"A fim de evitar que nos viesse acontecer o que ocorre com a multidão das pessoas inexperientes, ele não nos introduzia em um único sistema filosófico, nem nos deixava deter-nos nele, mas nos guiava através de todos, não permitindo que ignorássemos qualquer doutrina dos gregos. Ele próprio nos orientava nesta busca, à semelhança de um hábil artista que, por um experiente uso da filosofia, conhecesse tudo, discernindo o que era bom e útil em cada sistema para chamar nossa atenção precisamente para esse aspecto, não deixando de afastar os erros. E nos aconselhava a evitarmos o apego a qualquer filósofo, mesmo que tivesse sido declarado por todos os homens como perfeitamente sábio, para aderirmos somente a Deus e a seus profetas.
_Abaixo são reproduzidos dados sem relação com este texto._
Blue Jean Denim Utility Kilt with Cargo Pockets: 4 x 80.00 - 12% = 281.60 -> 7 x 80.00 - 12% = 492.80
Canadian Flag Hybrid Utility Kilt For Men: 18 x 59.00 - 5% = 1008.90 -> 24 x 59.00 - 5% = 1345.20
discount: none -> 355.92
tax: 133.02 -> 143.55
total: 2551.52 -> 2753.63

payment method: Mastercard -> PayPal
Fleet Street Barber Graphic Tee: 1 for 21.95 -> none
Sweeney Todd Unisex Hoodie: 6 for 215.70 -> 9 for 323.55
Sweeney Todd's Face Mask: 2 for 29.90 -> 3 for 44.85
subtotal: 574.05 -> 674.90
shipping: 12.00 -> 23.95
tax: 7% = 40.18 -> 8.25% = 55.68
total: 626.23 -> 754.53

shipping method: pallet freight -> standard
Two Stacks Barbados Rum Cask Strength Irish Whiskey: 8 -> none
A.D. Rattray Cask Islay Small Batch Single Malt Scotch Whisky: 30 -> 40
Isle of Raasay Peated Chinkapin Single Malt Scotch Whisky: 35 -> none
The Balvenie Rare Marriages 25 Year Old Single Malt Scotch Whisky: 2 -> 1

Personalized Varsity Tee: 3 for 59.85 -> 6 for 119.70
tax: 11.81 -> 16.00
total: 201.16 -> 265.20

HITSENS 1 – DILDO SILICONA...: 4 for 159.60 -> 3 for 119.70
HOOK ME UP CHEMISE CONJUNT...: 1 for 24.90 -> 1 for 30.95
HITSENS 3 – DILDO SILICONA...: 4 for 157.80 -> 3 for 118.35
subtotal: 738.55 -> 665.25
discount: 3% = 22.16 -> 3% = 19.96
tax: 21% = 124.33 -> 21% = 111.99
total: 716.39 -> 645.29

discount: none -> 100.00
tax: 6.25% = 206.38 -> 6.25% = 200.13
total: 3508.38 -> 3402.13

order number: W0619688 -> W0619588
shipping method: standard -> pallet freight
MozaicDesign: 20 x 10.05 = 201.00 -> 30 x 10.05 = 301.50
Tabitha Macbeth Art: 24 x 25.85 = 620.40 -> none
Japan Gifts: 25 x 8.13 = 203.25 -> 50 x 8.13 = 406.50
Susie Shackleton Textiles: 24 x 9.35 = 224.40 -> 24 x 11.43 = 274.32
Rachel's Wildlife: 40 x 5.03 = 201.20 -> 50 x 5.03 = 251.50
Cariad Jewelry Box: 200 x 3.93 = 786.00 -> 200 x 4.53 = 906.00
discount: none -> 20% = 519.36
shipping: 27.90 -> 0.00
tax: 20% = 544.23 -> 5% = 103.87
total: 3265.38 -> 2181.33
Assim, nós também, se nos ocorrer, às vezes, de encontrar algo de verdadeiro entre os pagãos, evitemos de menosprezar, imediatamente, o autor e seu pensamento. Além disso, o fato de termos uma lei que nos foi dada por Deus, não nos dá o direito de sermos orgulhosos e menosprezarmos as palavras dos sábios; pelo contrário, como afirma o apóstolo, devemos experimentar e reter o que é bom.
Ele explicava e iluminava o que era obscuro na Escritura, como um ouvinte de Deus hábil e muito perspicaz, ou então expunha o que, em si, era claro, ou que o era, pelo menos, para ele; aliás, neta época, foi o único homem que conheci ou de quem ouvi falar que, pela meditação das puras e luminosas palavras, fosse capaz de penetrá-las e ensiná-las. De fato, o Espírito que inspira os profetas e todo discurso místico e divino, ao honrá-lo como um amigo, o havia estabelecido como seu intérprete [...]. Com efeito, é necessária a mesma graça, tanto para compreender a profecia, quanto para enunciá-la.
(...)
Nada era proibido, nem ocultado, nem inacessível. Podíamos aprender qualquer doutrina, bárbara ou grega, mística ou moral, examinar em profusão todas as idéias, empanturrar-nos com todos os bens da alma. Qualquer pensamento antigo que fosse verdadeiro, acabava por nos pertencer, por nossa própria vontade, com a possibilidade maravilhosa das mais belas contemplações; para nós, era verdadeiramente uma imagem do paraíso.
Jean-Yves Leloup, Introdução aos verdadeiros filósofos. 2ª ed. Rio de Janeiro: Vozes, 2004. p.43-45.